他把流川的厨房塞满食物。冰箱通电后放了各色蔬菜肉类蛋类甚至还有甲鱼。那是樱木单身十几年都没享受过的自己对自己的最高礼遇。他还把流川寥寥几件衣服洗好晾干熨平整。即使流川根本不知道身上这件衣服是樱木洗过放在他床边的。或者流川根本不知道自己穿的和昨天不是同一件。
樱木简直不知道自己干嘛做成这样。他觉得自己在可怜一个没有亲眷的残障人士。而且他做这些,做来做去居然觉得充实了很多。职篮退役后他竟发掘出自己有做男保姆的天赋。
流川尚完全没有意识到他这间价值不菲的公寓已经有易主的倾向。
碗栏里装满了樱木从家中搬来的餐具,调料栏也被樱木充满了各色调味品。衣帽间里都是樱木的衣服,客厅茶桌上是樱木的笔记本电脑。淋浴间里是樱木常用的沐浴乳和剃须刀,鞋架上是樱木的各色休闲鞋运动鞋。

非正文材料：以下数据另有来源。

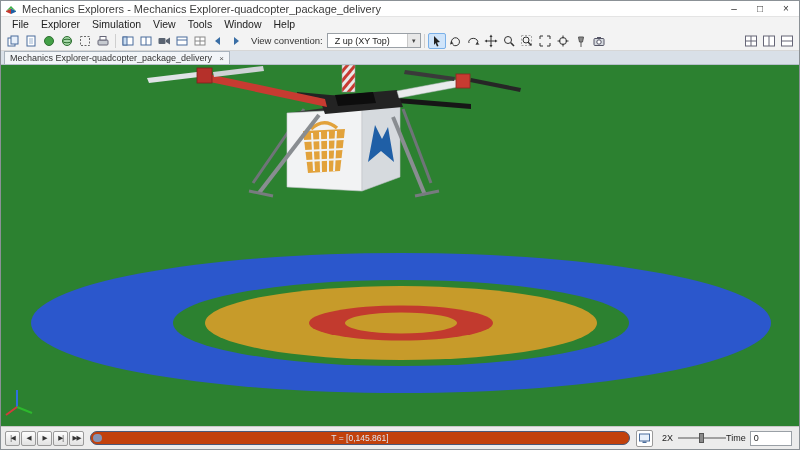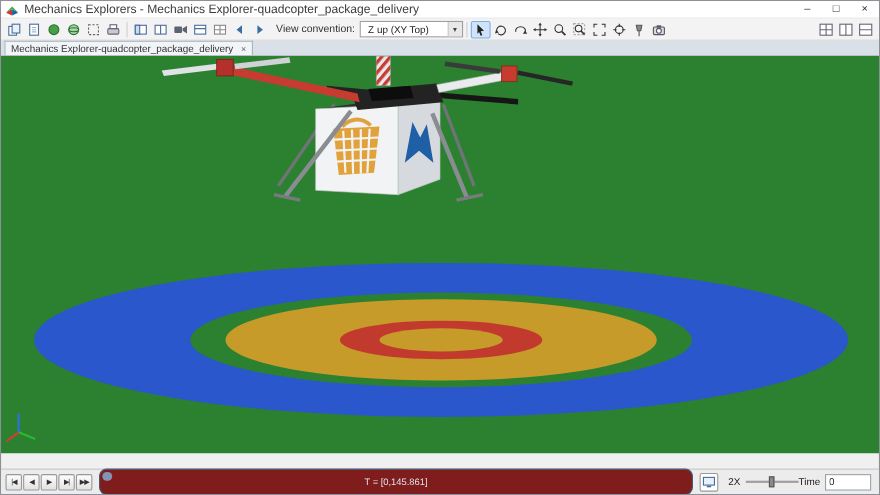--- a/index.html
+++ b/index.html
@@ -69,6 +69,15 @@
     </div>
   </div>
 
+  <div class="menubar">
+    <span class="menu-item">File</span>
+    <span class="menu-item">Explorer</span>
+    <span class="menu-item">Simulation</span>
+    <span class="menu-item">View</span>
+    <span class="menu-item">Tools</span>
+    <span class="menu-item">Window</span>
+    <span class="menu-item">Help</span>
+  </div>
 
   <div class="toolbar">
     <span class="ic">

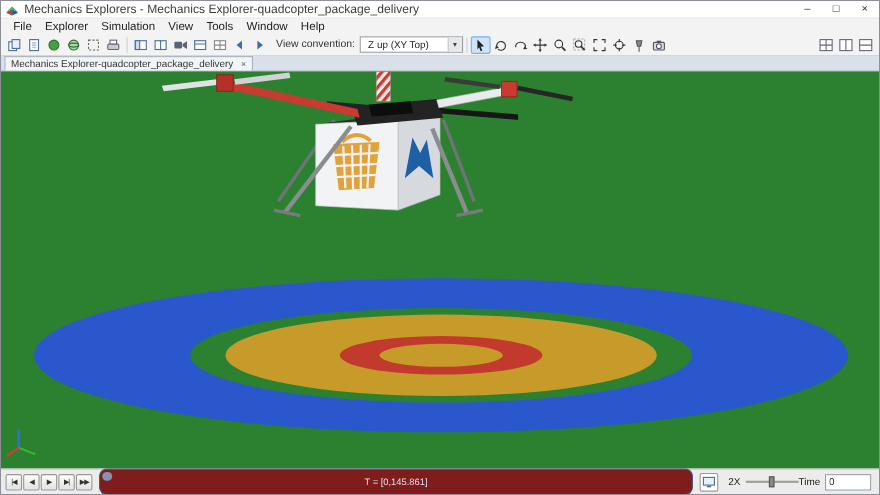--- a/index.html
+++ b/index.html
@@ -39,7 +39,7 @@
   
   .bottombar { position:absolute; left:0; right:0; bottom:0; height:23px; background:#ececec; border-top:1px solid #c8c8c8; display:flex; align-items:center; padding:0 4px; }
   .pb-btn { width:15px; height:15px; margin-right:1px; background:linear-gradient(#fdfdfd,#e2e2e2); border:1px solid #9a9a9a; border-radius:2px; display:flex; align-items:center; justify-content:center; font-size:6.5px; color:#333; flex:0 0 auto; letter-spacing:-1px; }
-  .scrub { position:relative; width:540px; height:24px; margin-left:5px; background:#7f1d1d; border:1px solid #4a5878; border-radius:7px; display:flex; align-items:center; justify-content:center; flex:0 0 auto; }
+  .scrub { position:relative; width:540px; height:14px; margin-left:5px; background:#c2410c; border:1px solid #4a5878; border-radius:7px; display:flex; align-items:center; justify-content:center; flex:0 0 auto; }
   .scrub-thumb { position:absolute; left:2px; top:2px; width:9px; height:8px; border-radius:4px; background:#8593b3; }
   .scrub-text { font-size:8.5px; color:#dde4f2; }
   .disp-btn { width:17px; height:17px; margin-left:6px; background:#ffffff; border:1px solid #9a9a9a; border-radius:2px; display:flex; align-items:center; justify-content:center; flex:0 0 auto; }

流川从卧室中走出来时樱木正坐在客厅里对着笔记本电脑,茶桌旁还放了一本厚厚的书。看见他出来,樱木只扫了他一眼,然后把那本书冲他扬一扬,又低头去查电脑资料。
流川模糊着睡眼,看清那书面上的大字——《聋哑人手语大全》。
流川说:“我不需要。”
说完了他自己没有听见声音。可是他觉得,我是聋了又不是哑了。我听不见你说话但你总可以听见我说话。于是他又一字一顿用力摆正口型重复了一遍:“我不需要。”
他看见樱木抬头惊愕的看着他,但是他没看见樱木有说话的口型。他以为自己失聪导致了语言障碍,然后又一遍遍重复:“我不需要,我不需要,我不需要……”
樱木的嘴始终没有动。流川也不知道自己说话的声音越来越急躁。听上去更像小孩耍脾气的骄横。